A longer-term budget would give Congress more time to focus its attention on the real drivers of growing federal deficits: aging demographics, rising health care costs and an inefficient tax code. 

The House and Senate should also devote more time to oversight of spending programs already in place, and a biennial budgeting cycle would encourage such accountability. With the second year providing time for more oversight hearings, lawmakers could have more data and insight to make more judicious decisions on federal spending.

Congress has already moved in the direction of biennial budgeting in practice in recent years. The Murray-Ryan agreement of 2013 and the Bipartisan Budget Act of 2015 both made efforts to set caps on spending for the discretionary side of the budget for two years.  

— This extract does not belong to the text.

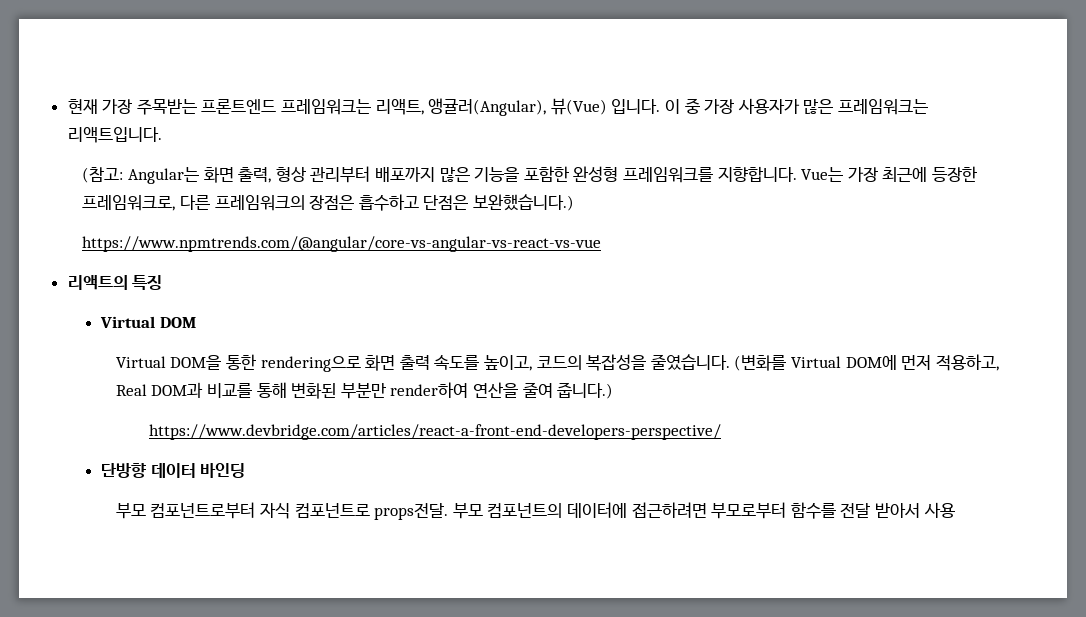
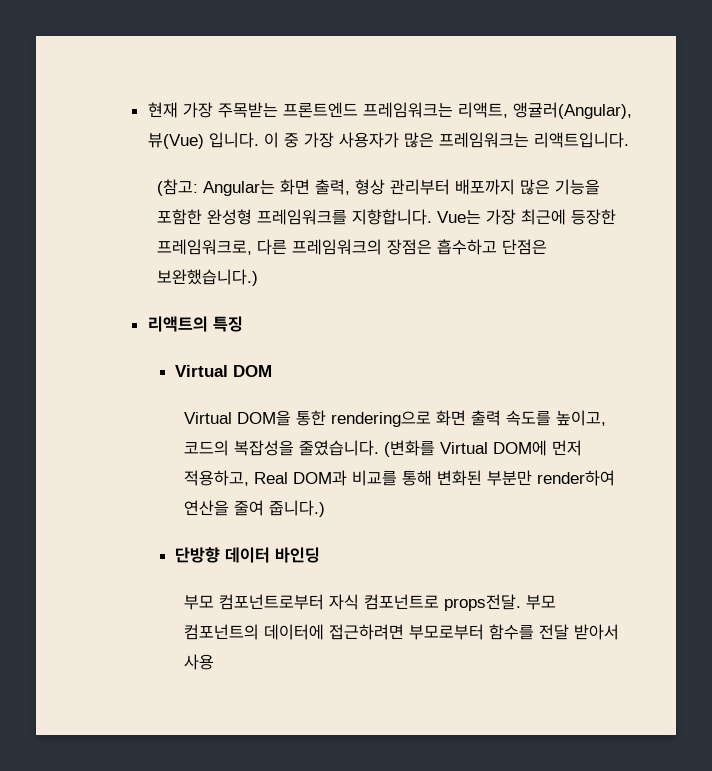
[82,236,602,252] // https://www.npmtrends.com/@angular/core-vs-angular-vs-react-vs-vue -> (258, 277) none
[149,424,722,440] // https://www.devbridge.com/articles/react-a-front-end-developers-perspective/ -> (326, 508) none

These efforts, particularly the 2013 agreement, were good-faith attempts to set longer-term spending targets and provide stability and certainty to a process sorely lacking both.

The nonpartisan Congressional Budget Office (CBO) once wrote in a paper examining biennial budgeting “the central rationale for biennial budgeting is that it would improve the efficiency of the Congressional budget process.” Frustration with the budget process, CBO wrote, “is high: it is time consuming, target dates are often missed, and repetitive decisions are made.”

That was written in 1987, years before most of today’s lawmakers took office.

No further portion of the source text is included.